Second, people’s reactions vary in response to radiochemotherapy. This can influence the immune system and the potential transient clinical need of steroids during treatment, and in turn affect to a large extent how long a patient is able to stick to a study protocol.
Thirdly, the highly dynamic character of the tumour and the micro- and macro-environment is not very compatible with a fixed-treatment protocol within an RCT.
Fourth, there are ethical issues related to the control group for an RCT for GBM, as prolonging overall survival is in question. And finally, reality shows that the combination of laboratory testing regulations (such as GLP, GTP, GMP, and GCP) may play a part, and pose a significant hurdle for academic centres as well as the pharmaceutical industry.
What did the literature study conclude?
The researchers concluded that GBM treatment is affected by a number of variables: the complexity of the tumour, the complexity of the immune and inflammatory micro-environment, and the complexity of combined treatment approaches. It is also impacted by the complexity of dynamic changes occurring within the tumour, the tumour micro-environment, and the immune system. This means it’s very challenging and expensive to create an appropriate control group for GBM patients within an RCT.
The future of GBM treatment
Notably, Professor Van Gool’s retrospective analysis of 70 GBM patients revealed that a combination of first-line treatments in addition to immunotherapy strategies resulted in a positive synergistic effect. These combination strategies demonstrated a highly significant improvement in overall survival. Professor Van Gool explains this innovative concept: ‘Neurosurgery, radiotherapy, chemotherapy, targeted (immune) therapies, and immunogenic cell death therapies are all anti-cancer strategies that might partly induce anticancer immunity and prolong patient survival. In most cases, however, this is not enough, and active specific immunotherapy is needed for the installation of anti-cancer immunity. Finally, modulatory immunotherapy (like checkpoint inhibitors) might be needed to facilitate the actively induced anti-cancer immune response.’ The philosophy is that immunotherapy strengthens and activates the patient’s own defence system, to help fight their cancer. This protective immunotherapy cancer treatment holds much promise in the treatment of patients with GBM.

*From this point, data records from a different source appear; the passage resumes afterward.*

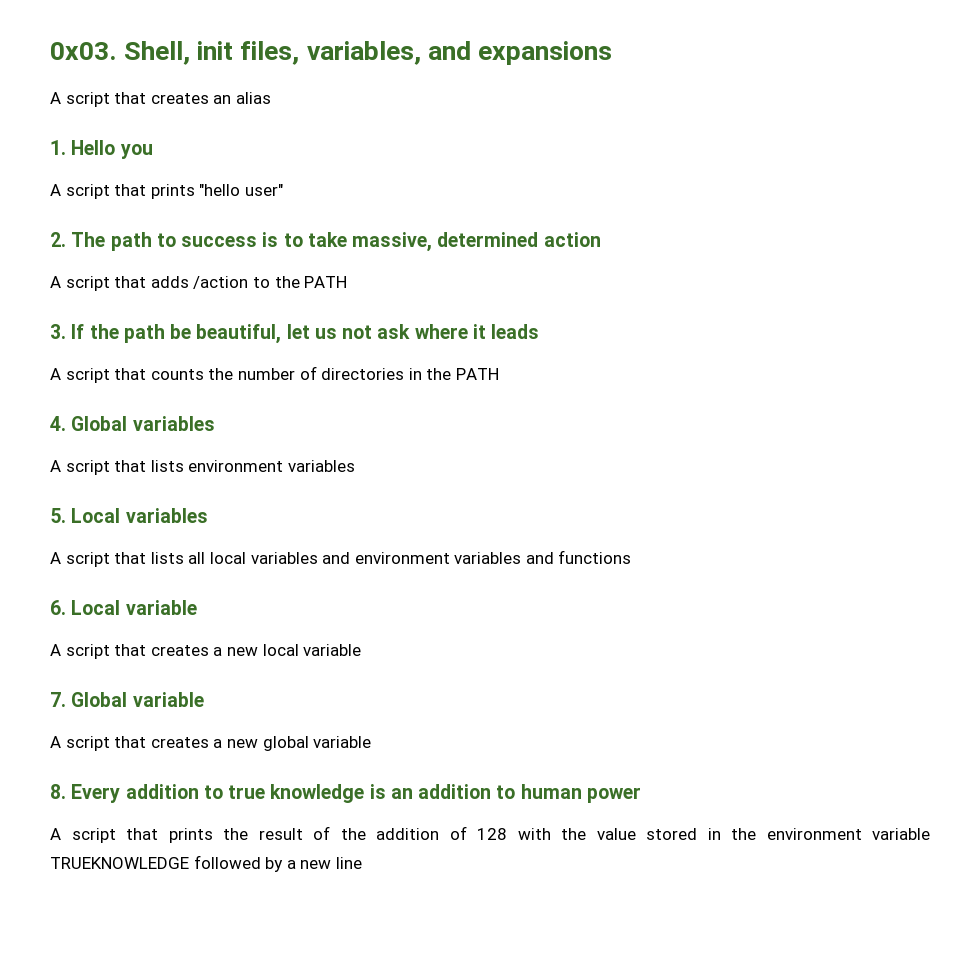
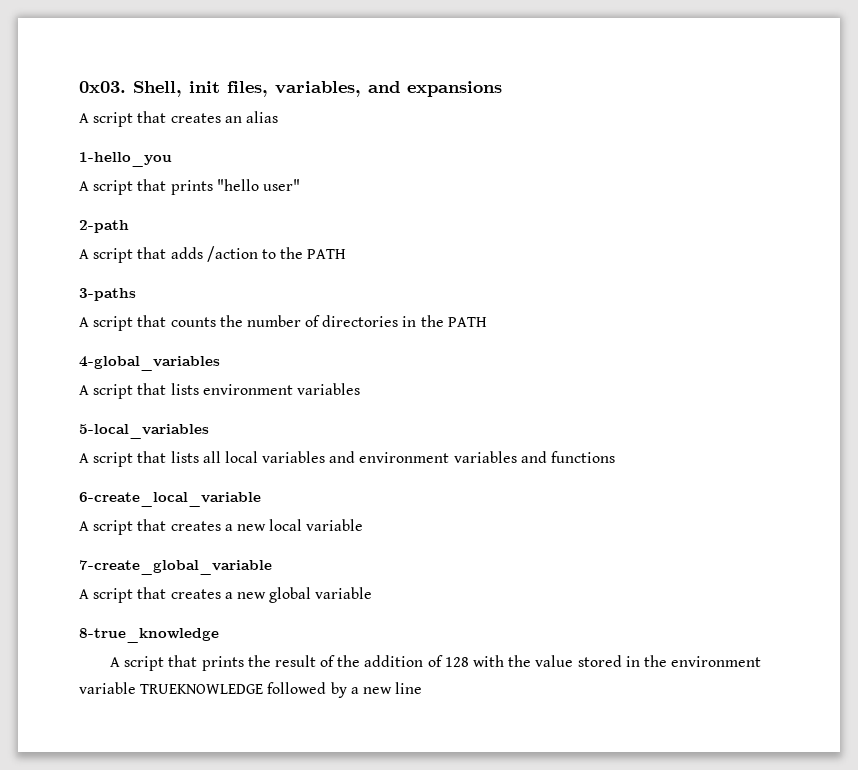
[50,140,153,159] 1. Hello you -> [79,152,172,167] 1-hello_you
[50,232,601,252] 2. The path to success is to take massive, determined action -> [79,220,129,233] 2-path
[50,324,540,344] 3. If the path be beautiful, let us not ask where it leads -> [79,288,136,301] 3-paths
[50,416,215,431] 4. Global variables -> [79,356,220,371] 4-global_variables
[50,508,208,523] 5. Local variables -> [79,424,209,439] 5-local_variables
[50,600,197,615] 6. Local variable -> [79,492,261,507] 6-create_local_variable
[50,692,204,707] 7. Global variable -> [79,560,272,575] 7-create_global_variable
[50,784,641,803] 8. Every addition to true knowledge is an addition to human power -> [79,628,219,643] 8-true_knowledge

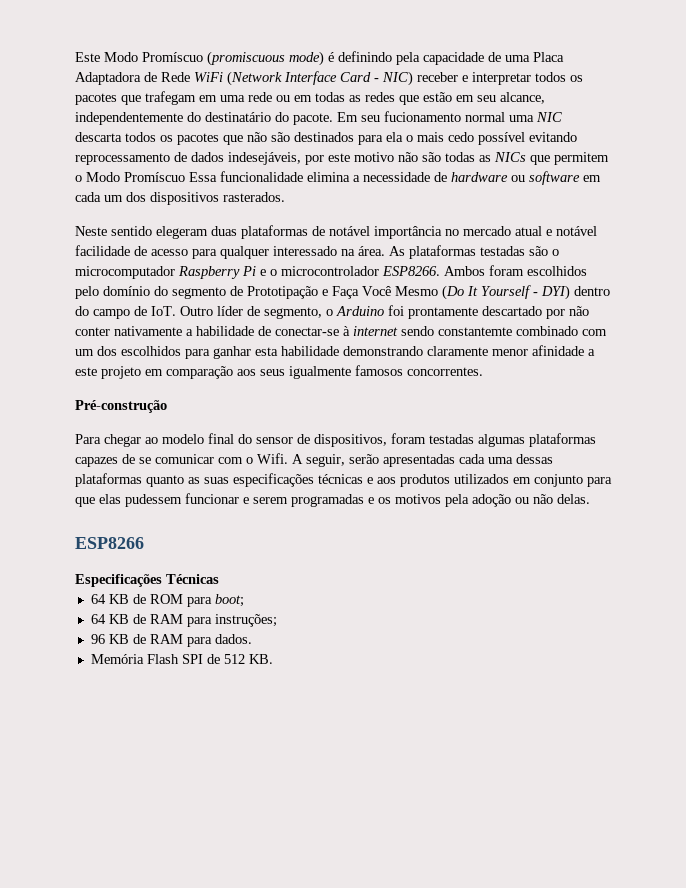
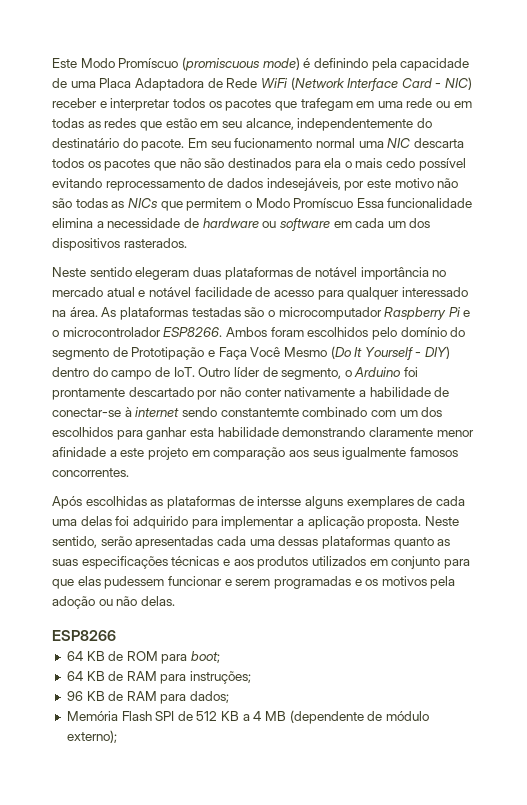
[541,285,570,300] DYI) -> [425,346,451,359] DIY)
[75,400,167,413] [75,433,596,447] [75,453,345,467] Pré-construção // Para chegar ao modelo final do sensor de dispositivos, foram testadas algumas plataformas capazes de se comunicar com o Wifi. A seguir, -> [52,496,465,509] [52,516,459,529] [52,536,97,548] Após escolhidas as plataformas de intersse alguns exemplares de cada uma delas foi adquirido para implementar a aplicação proposta. Neste sentido,
[75,574,219,587] // Especificações Técnicas -> (116, 635) none
[214,634,252,644] dados. -> [190,691,230,703] dados;
[248,654,273,664] KB. -> [221,710,429,724] [66,730,117,743] KB a 4 MB (dependente de módulo externo);

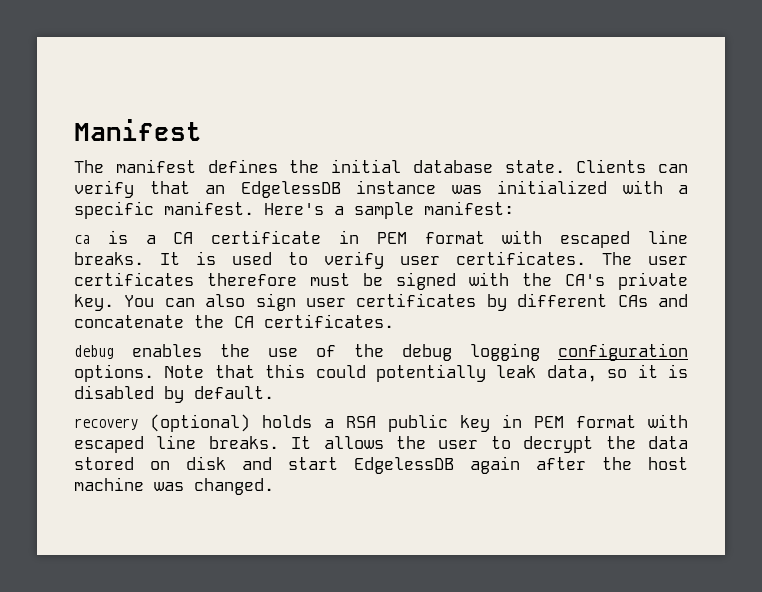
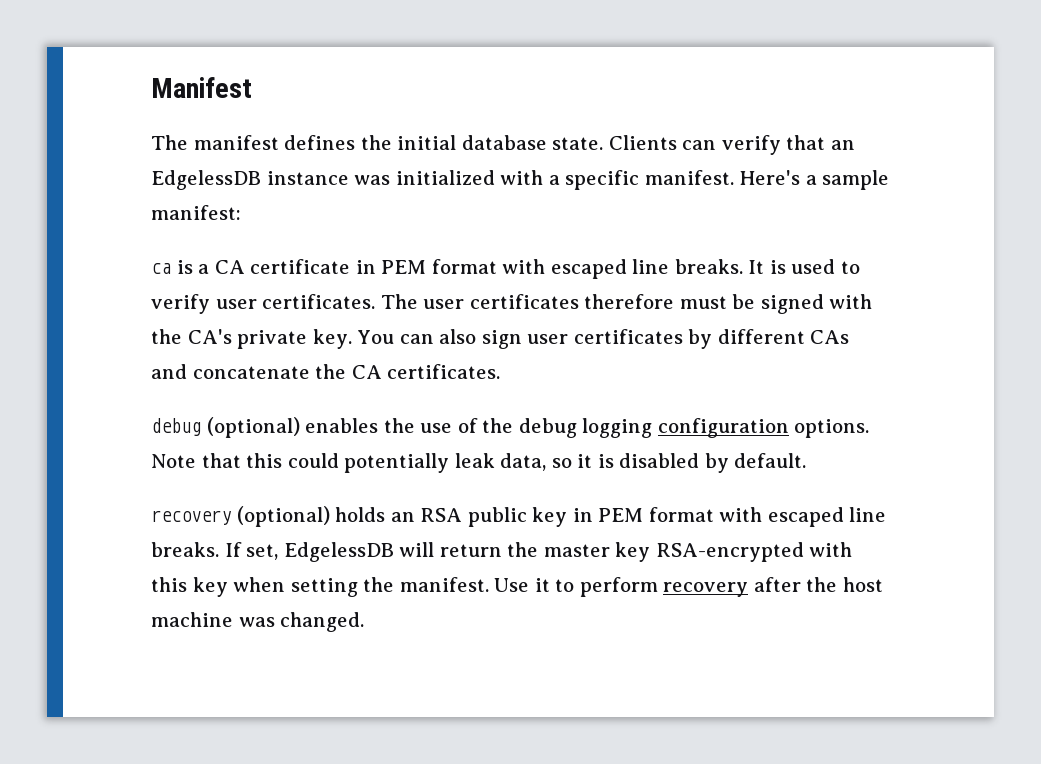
(114, 352) none -> [206,417,300,438] (optional)
[324,419,334,428] a -> [390,512,415,522] an
[291,436,688,453] [74,456,520,474] It allows the user to decrypt the data stored on disk and start EdgelessDB again -> [224,542,853,562] [151,577,749,597] If set, EdgelessDB will return the master key RSA-encrypted with this key when setting the manifest. Use it to perform recovery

How close are we to bringing multimodal immunotherapy into routine practice for GBM patients?
Clinically and technically, I would say ‘very close’. The treatment is ambulant and does not add any major toxicity. Patients can be referred to a few specialised centres in each country where this part of the treatment can be administered, in close communication with the local oncology centre. The HGG-IMMUNO-Group brought neuro-oncologists from many countries together to build up a network within Europe for delivering DC vaccination. However, at the regulatory and health insurance level, I have to say ‘very far’. All must work together to pass these hurdles, with the goal of prolonging life, and good quality of life, for patients with GBM.